Bassirou Diomaye Faye : L’article 258, héritage colonial, fait débat.

Bassirou Diomaye Faye : L’article 258,  héritage colonial,  fait débat.

De l’époque de Léopold Sédar Senghor à celle de Bassirou Diomaye Faye, la liberté d’expression au Sénégal a connu des fortunes diverses. Sous Senghor, les critiques étaient chuchotées. Sous Abdou Diouf, elles étaient murmurées. Sous Abdoulaye Wade, on parlait plus ouvertement. Sous Macky Sall, les critiques, plus véhémentes, pouvaient conduire au commissariat. Aujourd’hui, sous Diomaye, la parole est toujours présente, mais souvent accompagnée de la prudence juridique.

L’article 254 du Code pénal, qui punit l’offense au chef de l’État, est toujours en vigueur. « L’offense au président de la République par l’un des moyens énoncés dans l’article 248 est punie d’un emprisonnement de six mois à deux ans et d’une amende de 100 000 à 1 500 000 francs, ou de l’une de ces deux peines seulement. Ces peines s’appliquent aussi à toute personne exerçant les prérogatives du président de la République. » Cet article, vieux de 65 ans, résiste au temps et aux changements de régime. Critiquer le président, manquer de révérence envers les institutions ou poser des questions sensibles restent des actes périlleux. Ces actes peuvent être qualifiés d’offense au chef de l’État, de discrédit envers les institutions ou d’incitation au trouble à l’ordre public.

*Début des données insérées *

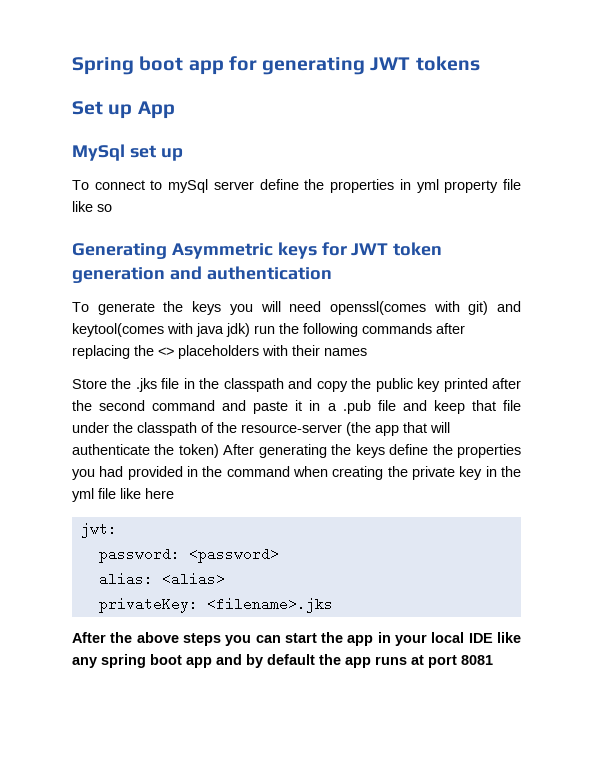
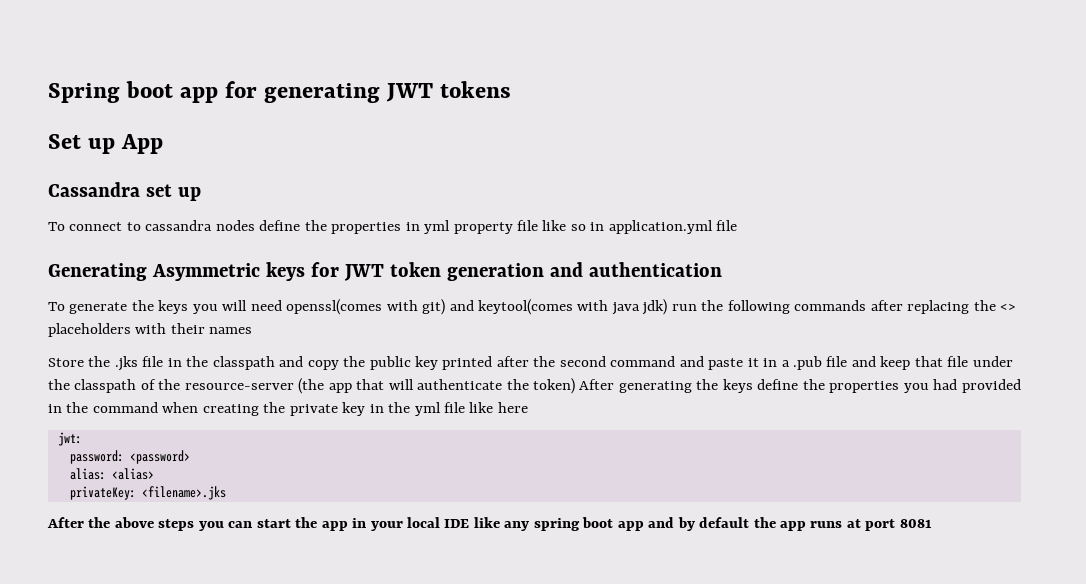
[72,144,125,161] MySql -> [48,182,140,197] Cassandra
[168,179,254,193] mySql server -> [145,220,255,231] cassandra nodes
(112, 208) none -> [590,220,738,234] in application.yml file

L’article 258 du Code pénal, hérité de la période coloniale, vient renforcer ce dispositif. La République, selon le texte, semble peu tolérante aux critiques, sauf si celles-ci restent silencieuses et autocensurées. L’article 80, véritable joker judiciaire, punit « les autres manœuvres et actes de nature à compromettre la sécurité publique ou occasionner des troubles politiques graves, à enfreindre les lois du pays […]. » Il est utilisé lorsque l’article 258 est insuffisant.

Sous Léopold Sédar Senghor, le respect du président était de mise, imposé par un climat monarchique. Majmouth Diop, accusé d’avoir traité le président de « valet de la France », a été emprisonné pour atteinte à la sûreté de l’État. Abdou Diouf a maintenu l’article 258, l’utilisant contre Serigne Moustapha Sy en 1993, suite à des propos tenus lors d’un meeting. Talla Sylla a également été emprisonné pour offense au chef de l’État, diffusion de fausses nouvelles et appel à un mouvement insurrectionnel. Abdoulaye Wade, malgré sa promesse de démocratie, n’a pas hésité à recourir à ces articles. Madiambal Diagne et El Malick Seck en ont fait les frais. Sud FM a vu sa diffusion suspendue en octobre 2005 suite à la diffusion d’une interview d’un chef rebelle.

L’article 258 a été fréquemment utilisé sous Macky Sall. Maître El Hadj Amadou Sall, Sidy Lamine Niasse, Bara Gaye, Assane Diouf, Amy Collé, Adama Gaye et Birame Souley Diop ont tous été accusés sur la base de cet article. L’arrivée de Bassirou Diomaye Faye n’a pas changé la donne. Ameth Suzanne Camara, Assane Diouf et Moustapha Diakhaté ont été poursuivis pour offense au chef de l’État. Le chroniqueur Abdou Nguer est actuellement incarcéré pour diffusion de fausses nouvelles, offense au chef de l’État et apologie d’un crime ou délit. « Sud Quotidien » s’interroge : « À force de brandir ces infractions comme des gris-gris républicains, on finit par se demander si ce n’est pas la vérité elle-même qui est devenue subversive. »

Malgré une suggestion du Dialogue national de réfléchir à la suppression de l’article 80, celui-ci reste un outil de dissuasion pour le pouvoir en place.